There's not really much in the way of great documentation that I know of. I can however cover the basics here:

BTRFS uses a 2 level allocation system. At the higher level, you have chunks. These are just big blocks of space on the disk that get used for only one type of lower level allocation (Data, Metadata, or System). Data chunks are normally 1GB, Metadata 256MB, and System depends on the size of the FS when it was created. Within these chunks, BTRFS then allocates individual blocks just like any other filesystem. When there is no free space in any existing chunks for a new block that needs allocated, a new chunk is allocated. Newly allocated chunks may be larger (if the filesystem is really big) or smaller (if the FS doesn't have much free space left at the chunk level) than the default. In the event that BTRFS can't allocate a new chunk because there's no room, a couple of different things could happen. If the chunk to be allocated was a data chunk, you get -ENOSPC (usually, sometimes you might get other odd results) in the userspace application that triggered the allocation. However, if BTRFS needs room for metadata, then it will try to use the GlobalReserve instead. This is a special area within the metadata chunks that's reserved for internal operations and trying to get out of free space exhaustion situations. If that fails, then the filesystem is functionally dead, reads will still work, and you might be able to write very small amounts of data at a time, but it's not possible from a practical perspective to recover a filesystem in such a situation.

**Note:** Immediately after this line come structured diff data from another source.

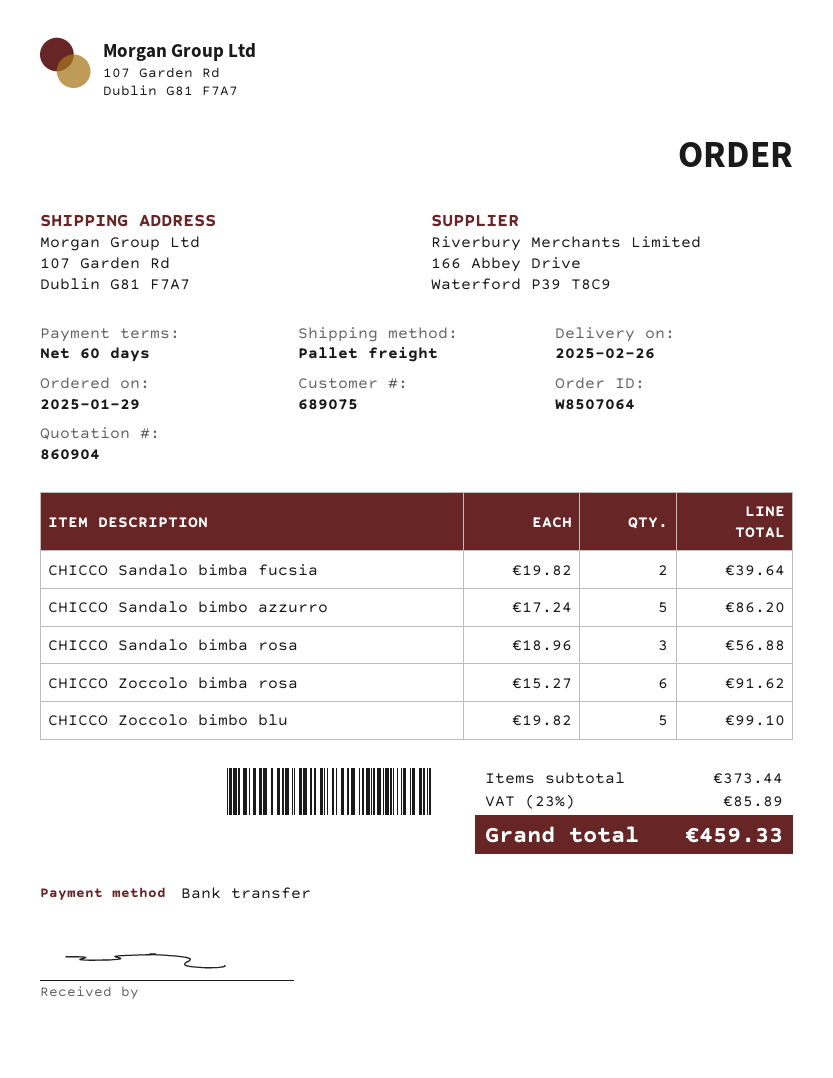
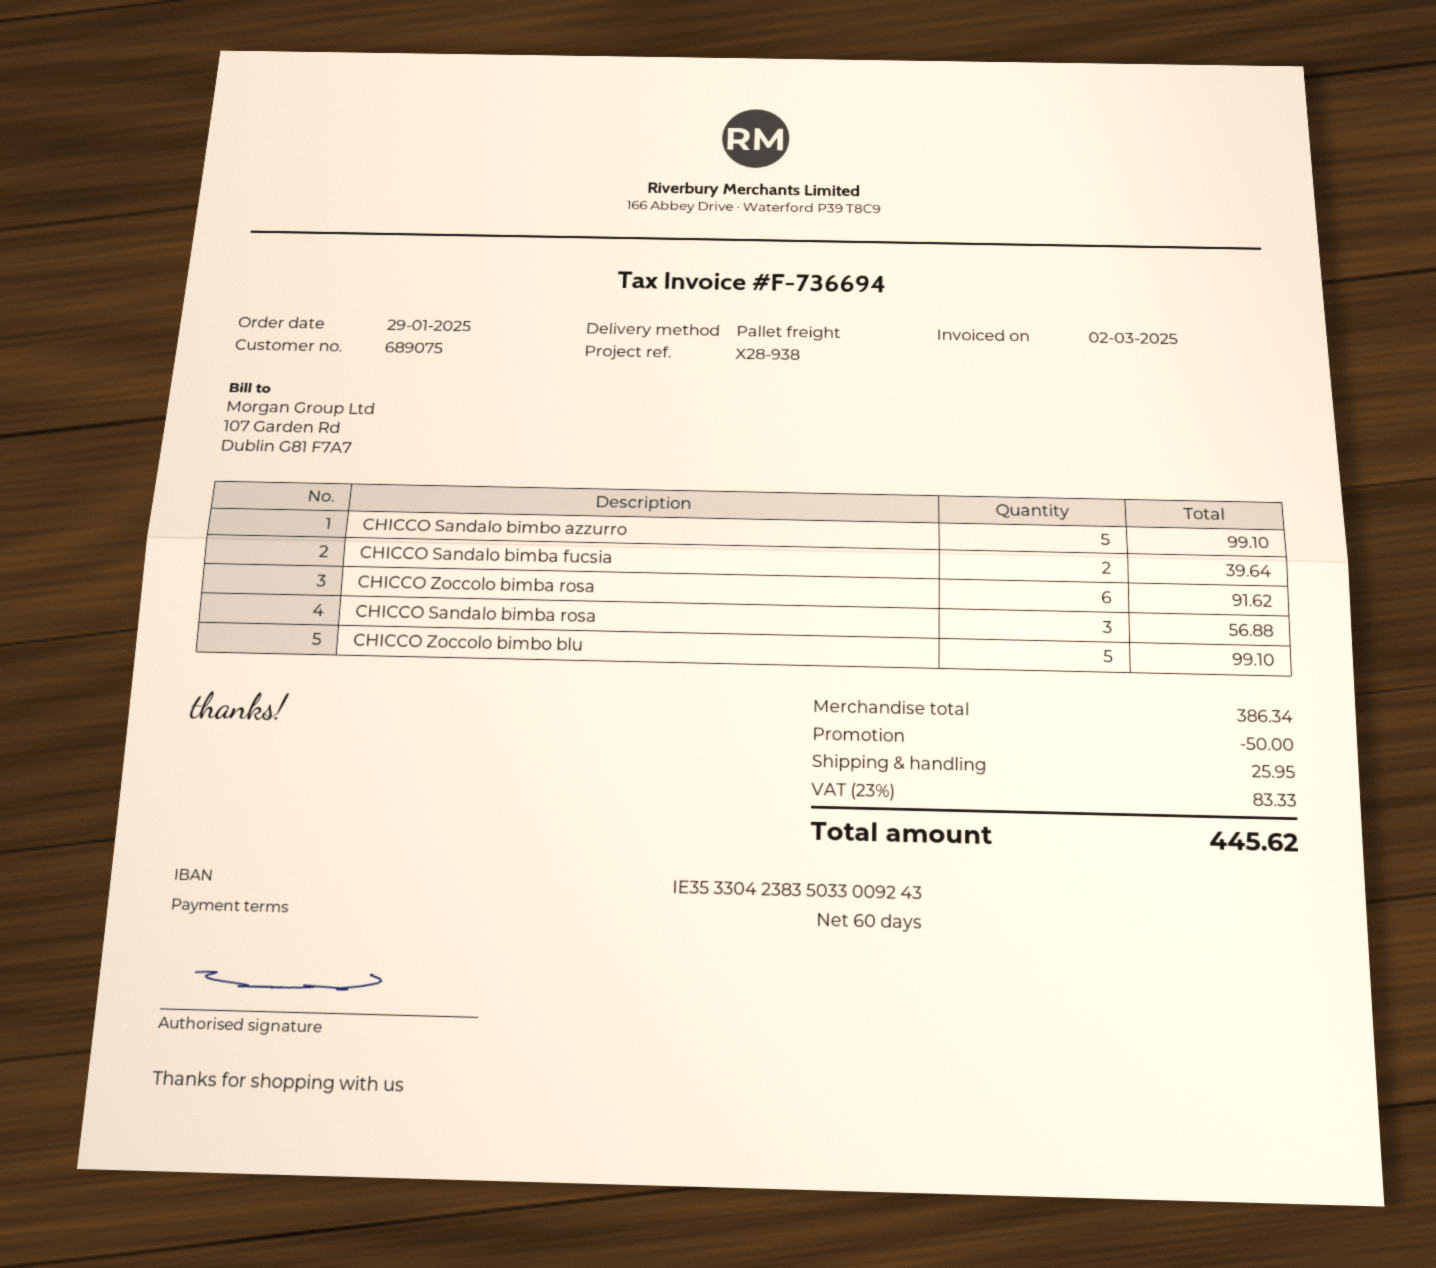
CHICCO Sandalo bimbo azzurro: 5 for 86.20 -> 5 for 99.10
subtotal: 373.44 -> 386.34
discount: none -> 50.00
shipping: none -> 25.95
tax: 23% = 85.89 -> 23% = 83.33
total: 459.33 -> 445.62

The 'total' value in fi df output is the total space allocated to chunks of that type, while the 'used' value is how much is actually being used. It's worth noting that since GlobalReserve is a part of the Metadata chunks, the total there is part of the total for Metadata, but not the used value (so in an ideal situation with no slack space at the block level, you would still see a difference between metadata total and used equal to the global reserve total).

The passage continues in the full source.